§ Problem
Return all lines below containing the word "https".

____

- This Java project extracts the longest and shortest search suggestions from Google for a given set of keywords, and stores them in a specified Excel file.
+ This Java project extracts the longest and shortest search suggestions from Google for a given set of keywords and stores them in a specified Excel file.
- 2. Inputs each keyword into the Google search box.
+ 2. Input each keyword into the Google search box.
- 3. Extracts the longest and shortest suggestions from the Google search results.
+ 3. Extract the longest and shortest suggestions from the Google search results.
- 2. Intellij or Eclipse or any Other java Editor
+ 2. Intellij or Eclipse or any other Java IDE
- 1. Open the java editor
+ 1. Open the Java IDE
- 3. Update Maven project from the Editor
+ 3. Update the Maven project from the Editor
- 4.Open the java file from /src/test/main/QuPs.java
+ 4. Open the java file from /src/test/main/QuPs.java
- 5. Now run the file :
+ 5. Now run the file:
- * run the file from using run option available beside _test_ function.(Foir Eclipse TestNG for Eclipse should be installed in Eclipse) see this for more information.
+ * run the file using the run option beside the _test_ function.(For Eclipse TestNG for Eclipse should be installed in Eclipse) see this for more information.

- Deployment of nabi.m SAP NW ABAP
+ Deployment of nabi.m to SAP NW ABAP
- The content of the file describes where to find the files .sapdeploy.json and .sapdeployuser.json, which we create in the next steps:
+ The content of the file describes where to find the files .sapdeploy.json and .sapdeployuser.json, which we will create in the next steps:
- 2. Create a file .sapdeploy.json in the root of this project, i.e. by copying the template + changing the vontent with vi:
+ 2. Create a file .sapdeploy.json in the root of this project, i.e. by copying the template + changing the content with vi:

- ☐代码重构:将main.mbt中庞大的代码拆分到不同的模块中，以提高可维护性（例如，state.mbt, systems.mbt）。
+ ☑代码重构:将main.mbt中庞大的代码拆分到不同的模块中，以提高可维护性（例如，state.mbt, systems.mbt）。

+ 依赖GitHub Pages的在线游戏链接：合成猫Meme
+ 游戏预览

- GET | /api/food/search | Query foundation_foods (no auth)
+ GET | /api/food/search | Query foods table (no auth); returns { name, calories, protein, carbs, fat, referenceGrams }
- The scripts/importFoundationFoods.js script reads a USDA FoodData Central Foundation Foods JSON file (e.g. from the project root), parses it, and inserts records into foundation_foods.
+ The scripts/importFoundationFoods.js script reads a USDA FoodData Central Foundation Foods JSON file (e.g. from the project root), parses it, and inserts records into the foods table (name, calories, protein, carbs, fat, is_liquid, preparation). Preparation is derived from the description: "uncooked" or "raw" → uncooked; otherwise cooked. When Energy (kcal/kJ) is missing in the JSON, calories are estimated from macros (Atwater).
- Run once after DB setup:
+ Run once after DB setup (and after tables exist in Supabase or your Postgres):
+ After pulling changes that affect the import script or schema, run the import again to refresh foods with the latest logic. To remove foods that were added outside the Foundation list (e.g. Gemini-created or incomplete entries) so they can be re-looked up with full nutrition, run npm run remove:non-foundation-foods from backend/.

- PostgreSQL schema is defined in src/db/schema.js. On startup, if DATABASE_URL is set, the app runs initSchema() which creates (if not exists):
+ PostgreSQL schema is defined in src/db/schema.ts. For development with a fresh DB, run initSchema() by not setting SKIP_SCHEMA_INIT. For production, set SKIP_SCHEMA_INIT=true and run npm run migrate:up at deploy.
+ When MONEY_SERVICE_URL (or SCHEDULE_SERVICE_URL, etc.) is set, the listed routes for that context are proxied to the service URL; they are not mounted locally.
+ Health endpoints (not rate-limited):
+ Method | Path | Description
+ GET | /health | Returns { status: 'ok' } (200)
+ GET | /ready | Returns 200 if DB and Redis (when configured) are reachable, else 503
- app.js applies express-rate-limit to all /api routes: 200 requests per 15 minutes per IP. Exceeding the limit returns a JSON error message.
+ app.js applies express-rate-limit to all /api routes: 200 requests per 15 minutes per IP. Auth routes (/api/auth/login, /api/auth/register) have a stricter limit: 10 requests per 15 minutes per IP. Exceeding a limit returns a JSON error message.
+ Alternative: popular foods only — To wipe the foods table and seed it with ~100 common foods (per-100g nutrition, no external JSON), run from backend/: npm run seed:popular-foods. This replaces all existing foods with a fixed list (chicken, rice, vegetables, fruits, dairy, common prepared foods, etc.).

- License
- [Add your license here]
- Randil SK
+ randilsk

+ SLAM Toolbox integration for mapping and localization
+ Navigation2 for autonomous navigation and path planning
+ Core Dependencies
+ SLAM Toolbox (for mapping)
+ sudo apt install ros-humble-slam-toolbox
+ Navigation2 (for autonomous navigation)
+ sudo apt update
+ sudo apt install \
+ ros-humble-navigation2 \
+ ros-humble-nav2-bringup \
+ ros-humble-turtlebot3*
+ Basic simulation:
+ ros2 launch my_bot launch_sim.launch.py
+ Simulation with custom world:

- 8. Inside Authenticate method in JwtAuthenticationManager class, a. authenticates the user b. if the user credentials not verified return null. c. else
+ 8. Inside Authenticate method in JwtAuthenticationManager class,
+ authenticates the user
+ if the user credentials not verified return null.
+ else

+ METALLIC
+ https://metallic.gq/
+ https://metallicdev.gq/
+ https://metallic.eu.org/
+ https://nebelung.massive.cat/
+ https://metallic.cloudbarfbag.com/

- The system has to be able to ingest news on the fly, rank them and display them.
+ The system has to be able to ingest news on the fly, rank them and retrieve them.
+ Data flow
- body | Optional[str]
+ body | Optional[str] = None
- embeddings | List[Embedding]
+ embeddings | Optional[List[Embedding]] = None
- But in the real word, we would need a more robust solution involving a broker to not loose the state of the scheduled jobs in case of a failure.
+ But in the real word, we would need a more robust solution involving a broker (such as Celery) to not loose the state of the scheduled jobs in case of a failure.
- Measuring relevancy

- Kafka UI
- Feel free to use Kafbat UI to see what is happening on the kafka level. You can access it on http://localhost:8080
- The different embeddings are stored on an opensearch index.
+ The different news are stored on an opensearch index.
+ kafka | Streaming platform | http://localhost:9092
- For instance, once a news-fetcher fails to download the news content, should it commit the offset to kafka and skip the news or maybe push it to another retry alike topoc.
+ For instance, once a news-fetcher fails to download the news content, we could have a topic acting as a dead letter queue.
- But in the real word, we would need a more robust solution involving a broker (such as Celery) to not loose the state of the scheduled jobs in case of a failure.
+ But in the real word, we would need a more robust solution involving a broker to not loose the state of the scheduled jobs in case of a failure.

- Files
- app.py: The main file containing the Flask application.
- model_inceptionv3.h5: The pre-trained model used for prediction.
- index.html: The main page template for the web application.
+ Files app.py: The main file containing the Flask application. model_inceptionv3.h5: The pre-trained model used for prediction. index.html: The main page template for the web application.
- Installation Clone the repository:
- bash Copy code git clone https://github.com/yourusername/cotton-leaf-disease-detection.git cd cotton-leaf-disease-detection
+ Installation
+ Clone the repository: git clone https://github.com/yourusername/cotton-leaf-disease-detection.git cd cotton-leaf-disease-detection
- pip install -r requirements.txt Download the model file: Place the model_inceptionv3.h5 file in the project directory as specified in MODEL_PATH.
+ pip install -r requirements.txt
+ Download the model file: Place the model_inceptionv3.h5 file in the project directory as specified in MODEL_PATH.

____

§ Exercise result
+ https://metallic.gq/
+ https://metallicdev.gq/
+ https://metallic.eu.org/
+ https://nebelung.massive.cat/
+ https://metallic.cloudbarfbag.com/
- bash Copy code git clone https://github.com/yourusername/cotton-leaf-disease-detection.git cd cotton-leaf-disease-detection
+ Clone the repository: git clone https://github.com/yourusername/cotton-leaf-disease-detection.git cd cotton-leaf-disease-detection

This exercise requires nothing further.